■ **Available data**:
——————

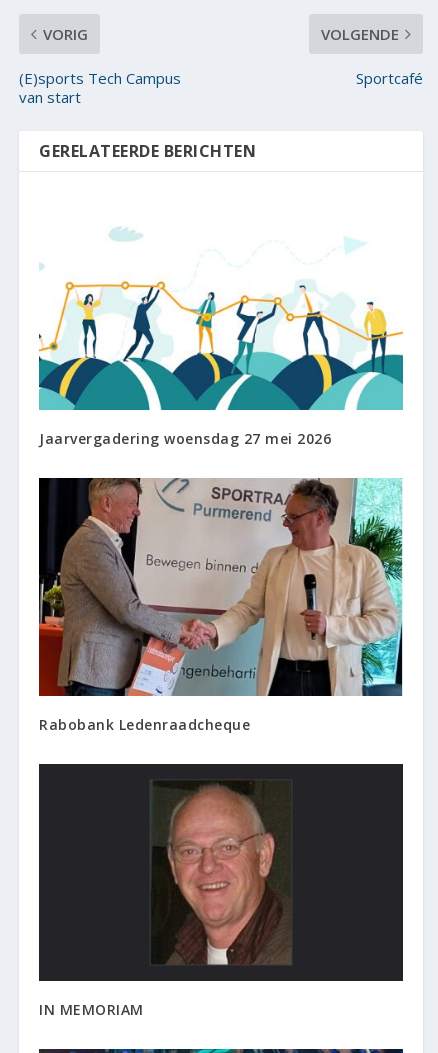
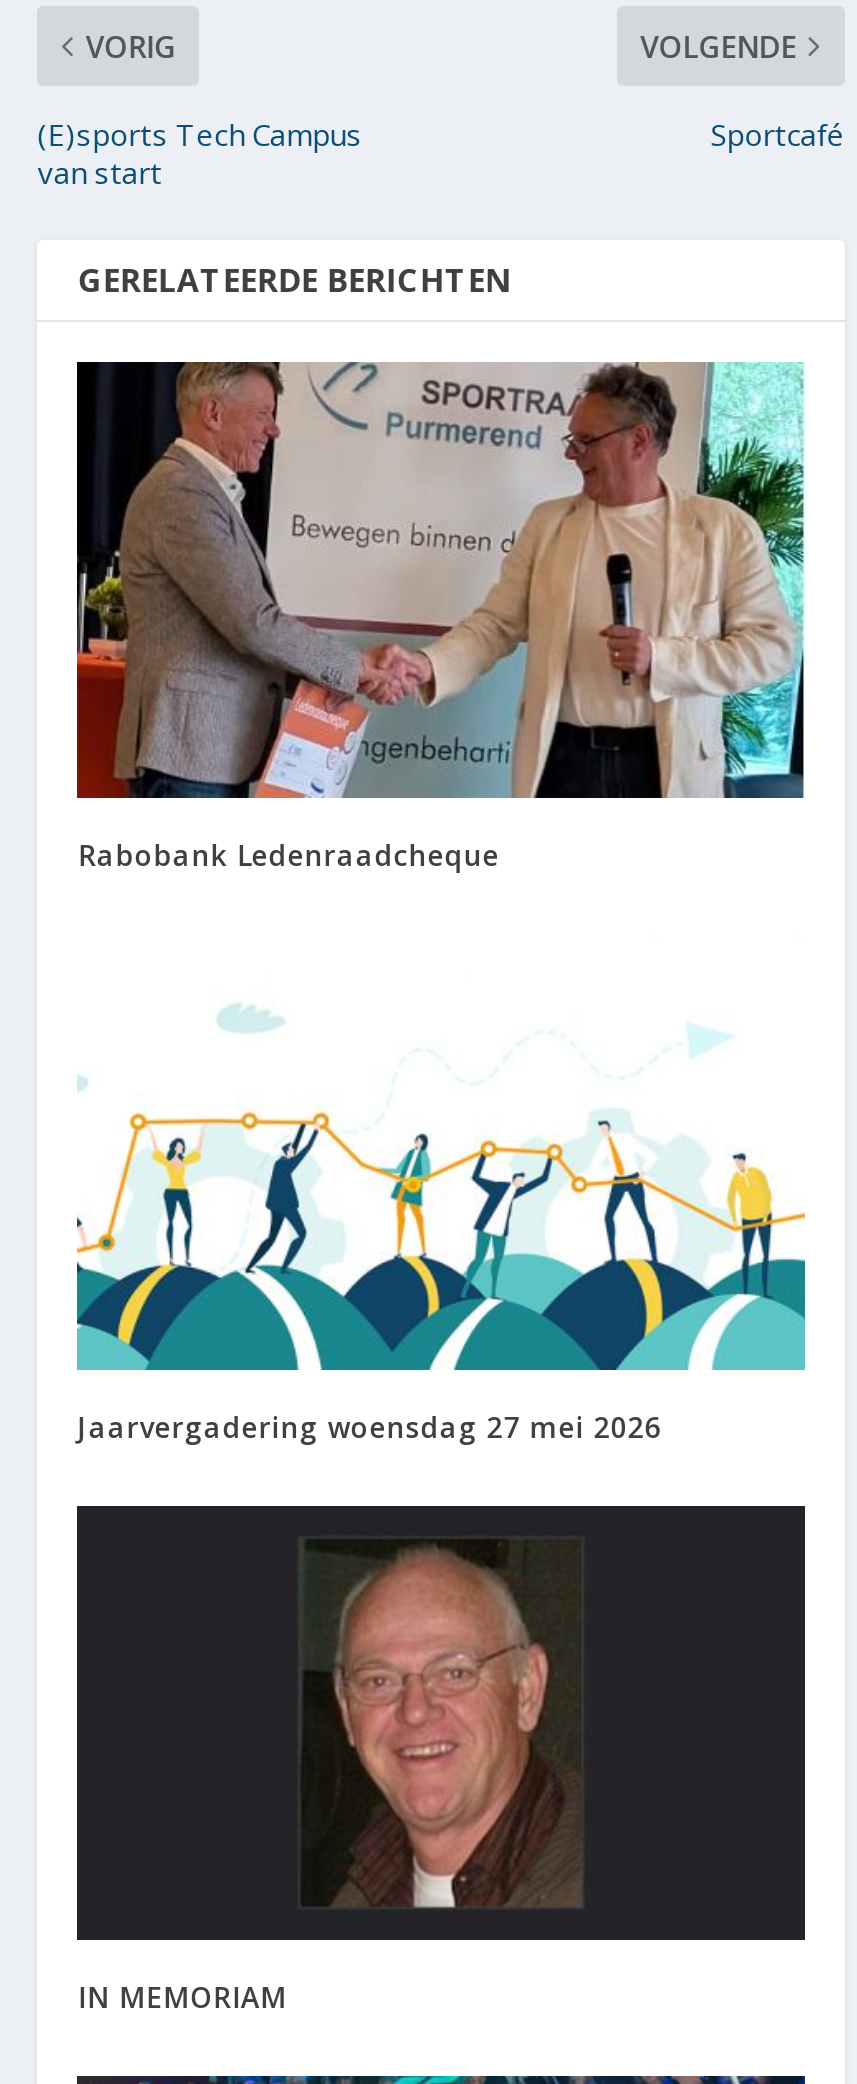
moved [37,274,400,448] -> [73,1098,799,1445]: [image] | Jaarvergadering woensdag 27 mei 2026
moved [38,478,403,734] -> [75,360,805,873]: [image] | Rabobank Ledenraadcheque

——————

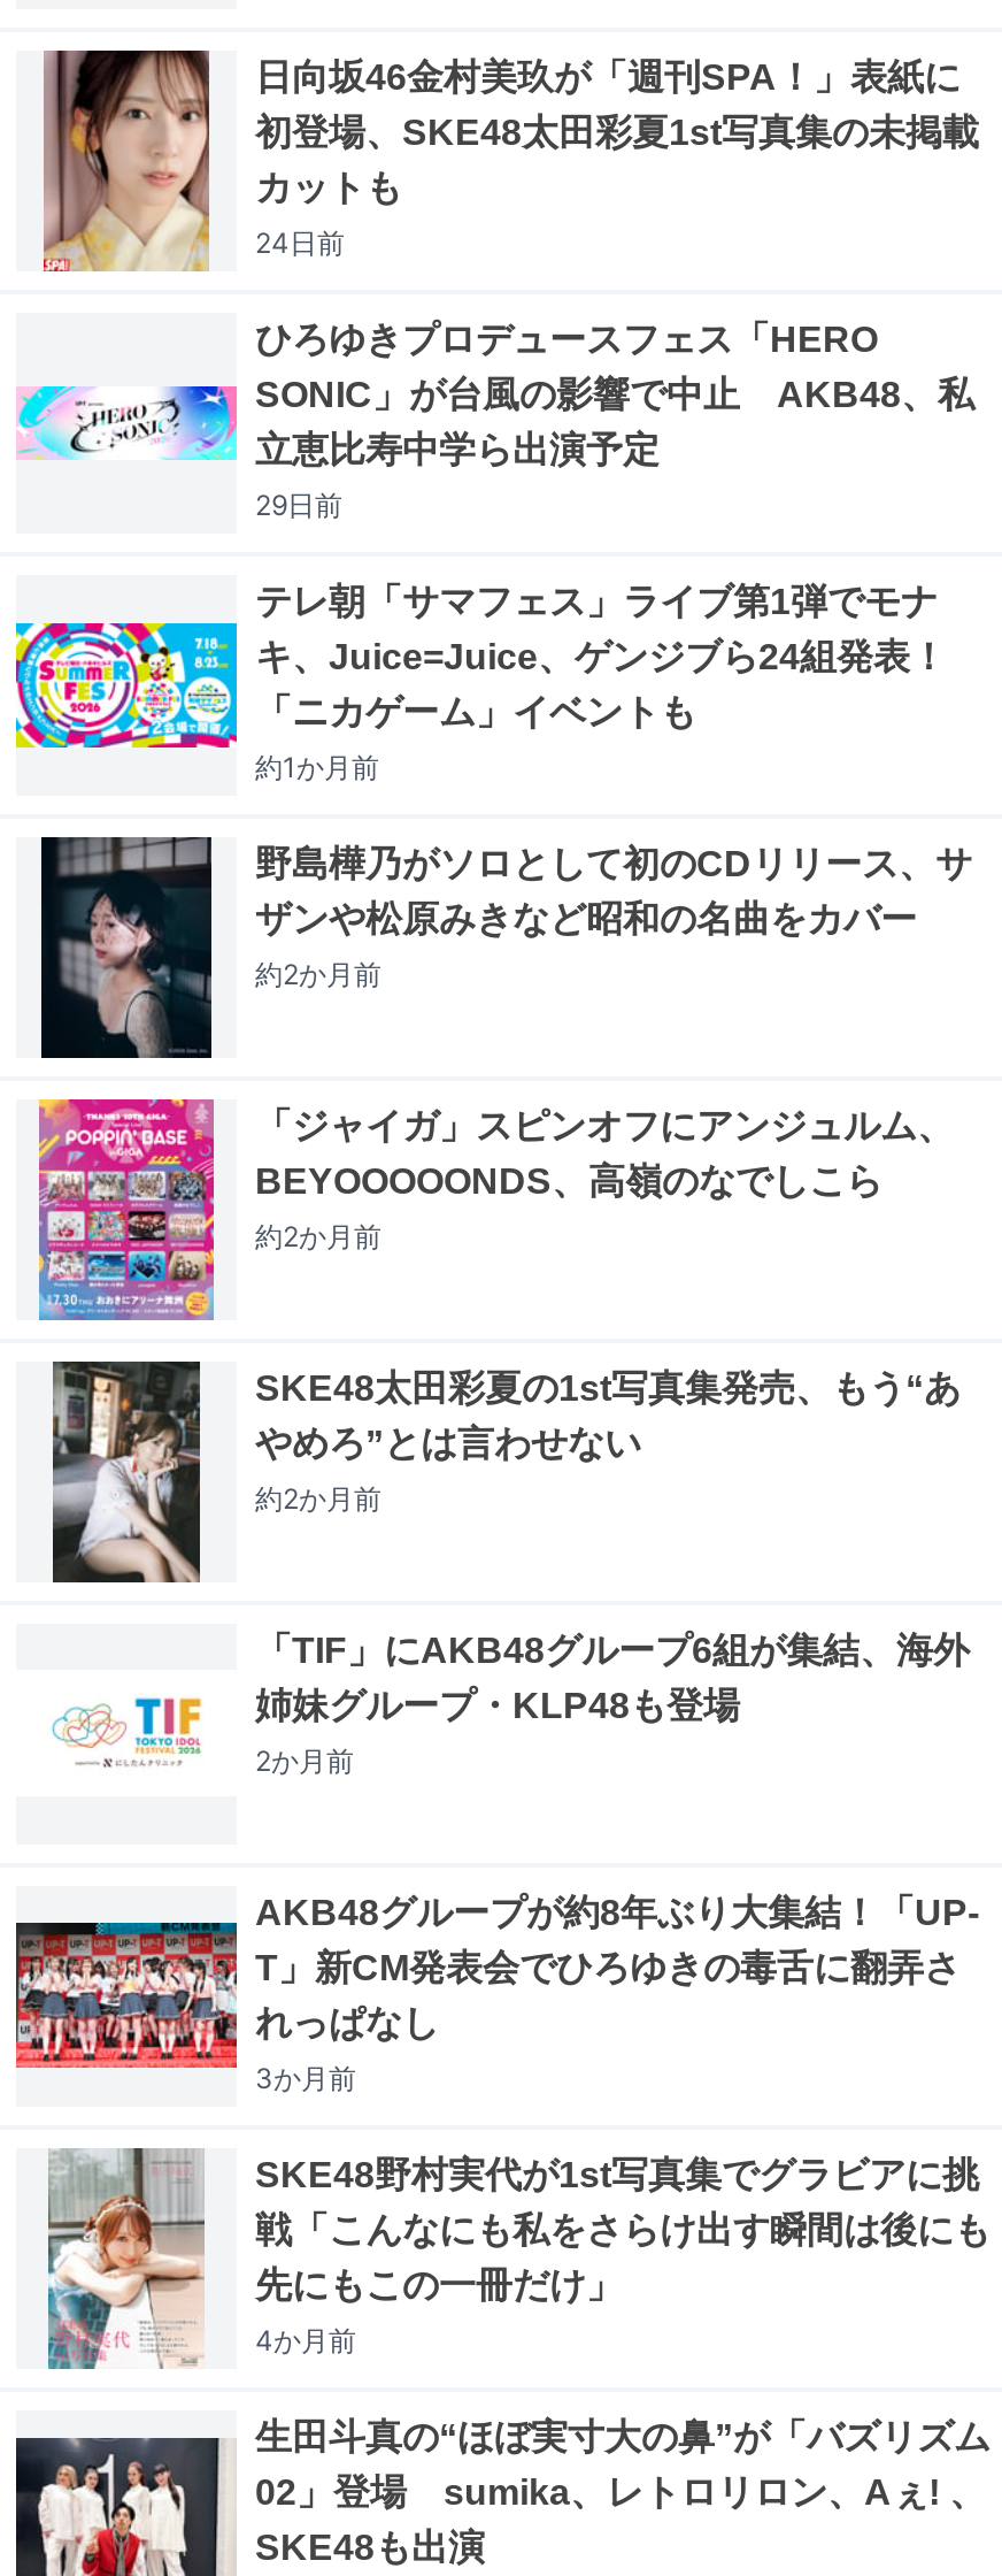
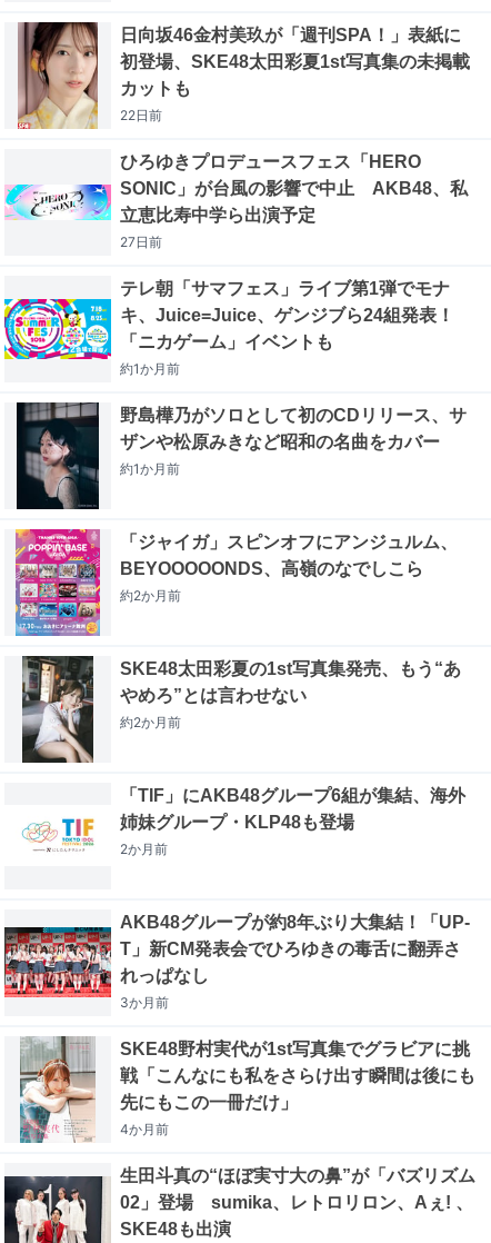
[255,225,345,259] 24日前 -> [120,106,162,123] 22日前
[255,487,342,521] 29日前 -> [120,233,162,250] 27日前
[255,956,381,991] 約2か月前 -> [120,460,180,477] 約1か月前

——————

■ **Requirement**:
Of the lines above, retype only those from the line containing "moved [37,274,400,448] ->" through the line containing "moved [38,478,403,734] ->", including both, exactly.

■ **Task solution**:
moved [37,274,400,448] -> [73,1098,799,1445]: [image] | Jaarvergadering woensdag 27 mei 2026
moved [38,478,403,734] -> [75,360,805,873]: [image] | Rabobank Ledenraadcheque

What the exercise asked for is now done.